DESCRIPTION OF THE TASK:
Using the data that follows, return exactly the lines from the one that contains "<p>In January, Ramey" through the one that contains "often doesn't happen.</p>", ends included.

[THE DATA]

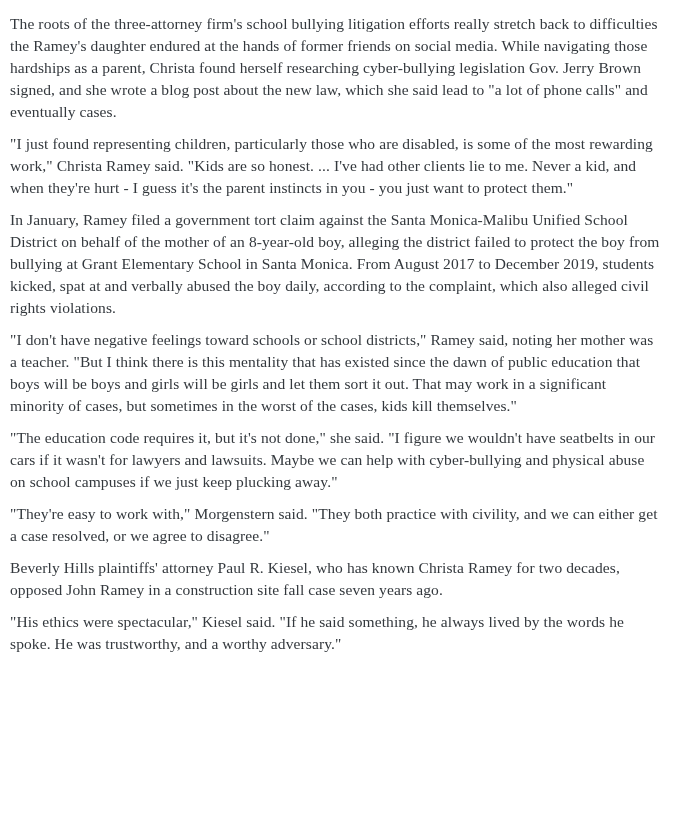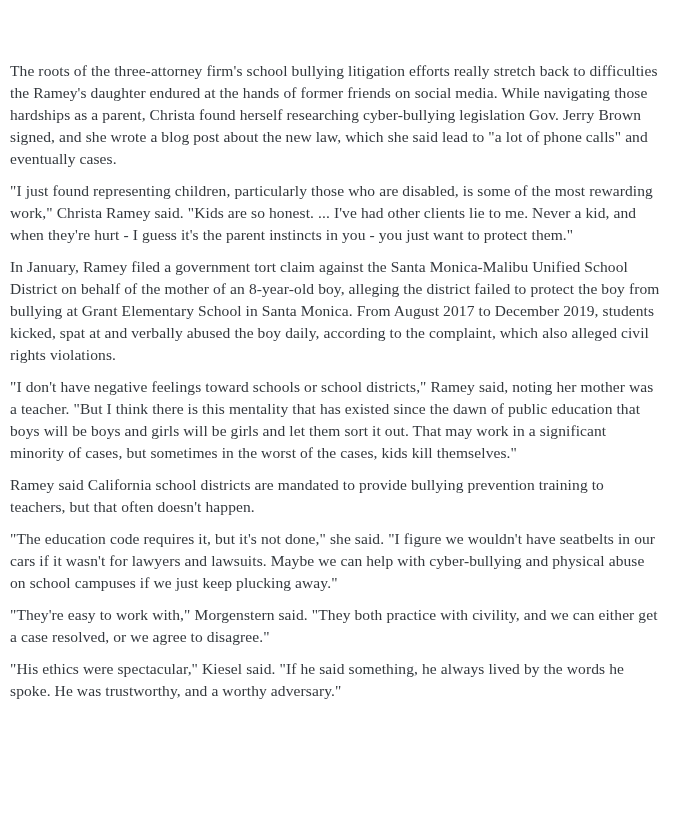--- a/index.html
+++ b/index.html
@@ -20,7 +20,6 @@
     font-size: 15.5px;
     line-height: 22px;
     color: #33383d;
-    margin-top: 47px;
     -webkit-font-smoothing: antialiased;
   }
   .article p {

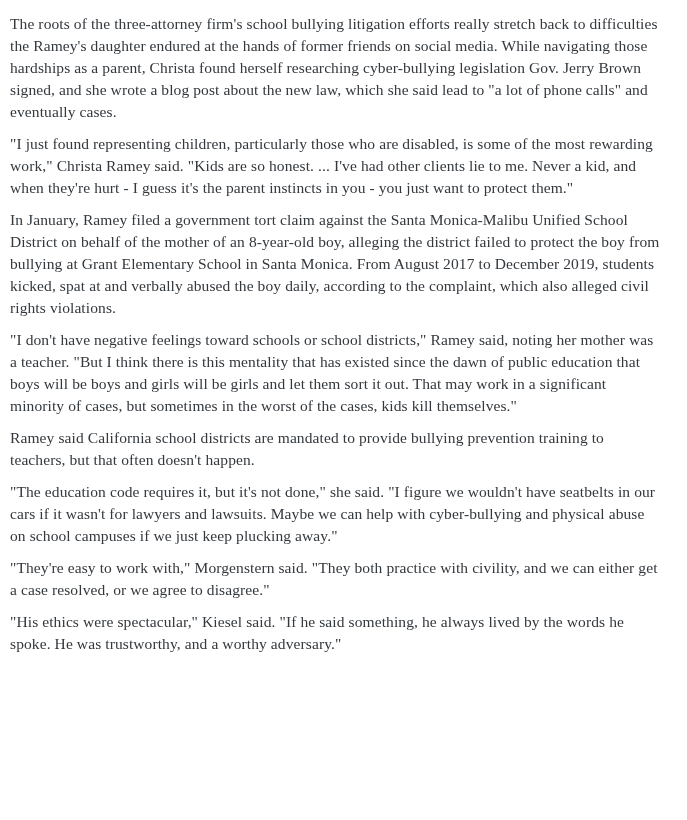--- a/index.html
+++ b/index.html
@@ -36,7 +36,6 @@
   <p>"I just found representing children, particularly those who are disabled, is some of the most rewarding work," Christa Ramey said. "Kids are so honest. ... I've had other clients lie to me. Never a kid, and when they're hurt - I guess it's the parent instincts in you - you just want to protect them."</p>
   <p>In January, Ramey filed a government tort claim against the Santa Monica-Malibu Unified School District on behalf of the mother of an 8-year-old boy, alleging the district failed to protect the boy from bullying at Grant Elementary School in Santa Monica. From August 2017 to December 2019, students kicked, spat at and verbally abused the boy daily, according to the complaint, which also alleged civil rights violations.</p>
   <p>"I don't have negative feelings toward schools or school districts," Ramey said, noting her mother was a teacher. "But I think there is this mentality that has existed since the dawn of public education that boys will be boys and girls will be girls and let them sort it out. That may work in a significant minority of cases, but sometimes in the worst of the cases, kids kill themselves."</p>
-  <p>Ramey said California school districts are mandated to provide bullying prevention training to teachers, but that often doesn't happen.</p>
   <p>"The education code requires it, but it's not done," she said. "I figure we wouldn't have seatbelts in our cars if it wasn't for lawyers and lawsuits. Maybe we can help with cyber-bullying and physical abuse on school campuses if we just keep plucking away."</p>
   <p>"They're easy to work with," Morgenstern said. "They both practice with civility, and we can either get a case resolved, or we agree to disagree."</p>
   <p>"His ethics were spectacular," Kiesel said. "If he said something, he always lived by the words he spoke. He was trustworthy, and a worthy adversary."</p>

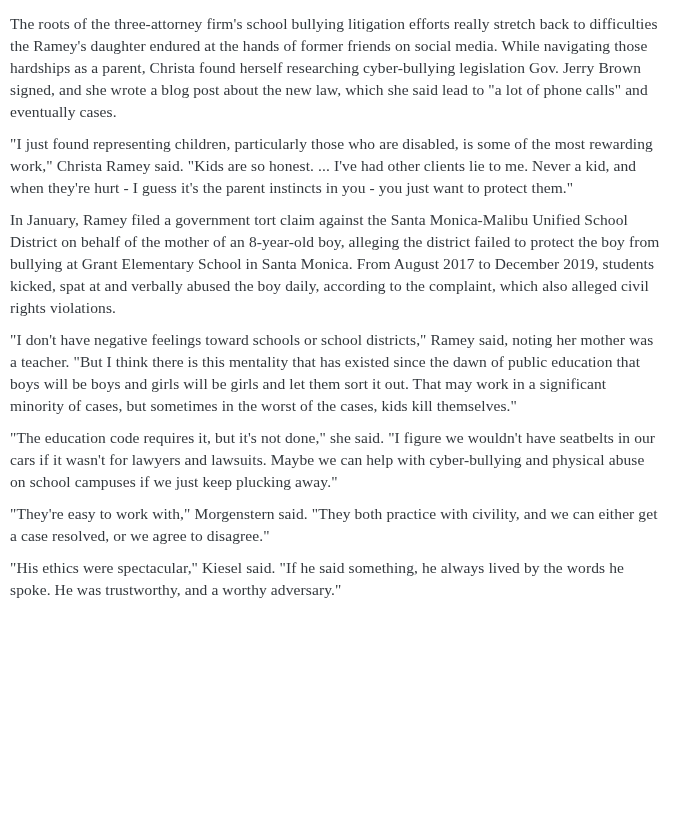--- a/index.html
+++ b/index.html
@@ -38,6 +38,7 @@
   <p>"I don't have negative feelings toward schools or school districts," Ramey said, noting her mother was a teacher. "But I think there is this mentality that has existed since the dawn of public education that boys will be boys and girls will be girls and let them sort it out. That may work in a significant minority of cases, but sometimes in the worst of the cases, kids kill themselves."</p>
   <p>"The education code requires it, but it's not done," she said. "I figure we wouldn't have seatbelts in our cars if it wasn't for lawyers and lawsuits. Maybe we can help with cyber-bullying and physical abuse on school campuses if we just keep plucking away."</p>
   <p>"They're easy to work with," Morgenstern said. "They both practice with civility, and we can either get a case resolved, or we agree to disagree."</p>
+  <p>Beverly Hills plaintiffs' attorney Paul R. Kiesel, who has known Christa Ramey for two decades, opposed John Ramey in a construction site fall case seven years ago.</p>
   <p>"His ethics were spectacular," Kiesel said. "If he said something, he always lived by the words he spoke. He was trustworthy, and a worthy adversary."</p>
 </main>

[/THE DATA]

TASK SOLUTION:
   <p>In January, Ramey filed a government tort claim against the Santa Monica-Malibu Unified School District on behalf of the mother of an 8-year-old boy, alleging the district failed to protect the boy from bullying at Grant Elementary School in Santa Monica. From August 2017 to December 2019, students kicked, spat at and verbally abused the boy daily, according to the complaint, which also alleged civil rights violations.</p>
   <p>"I don't have negative feelings toward schools or school districts," Ramey said, noting her mother was a teacher. "But I think there is this mentality that has existed since the dawn of public education that boys will be boys and girls will be girls and let them sort it out. That may work in a significant minority of cases, but sometimes in the worst of the cases, kids kill themselves."</p>
-  <p>Ramey said California school districts are mandated to provide bullying prevention training to teachers, but that often doesn't happen.</p>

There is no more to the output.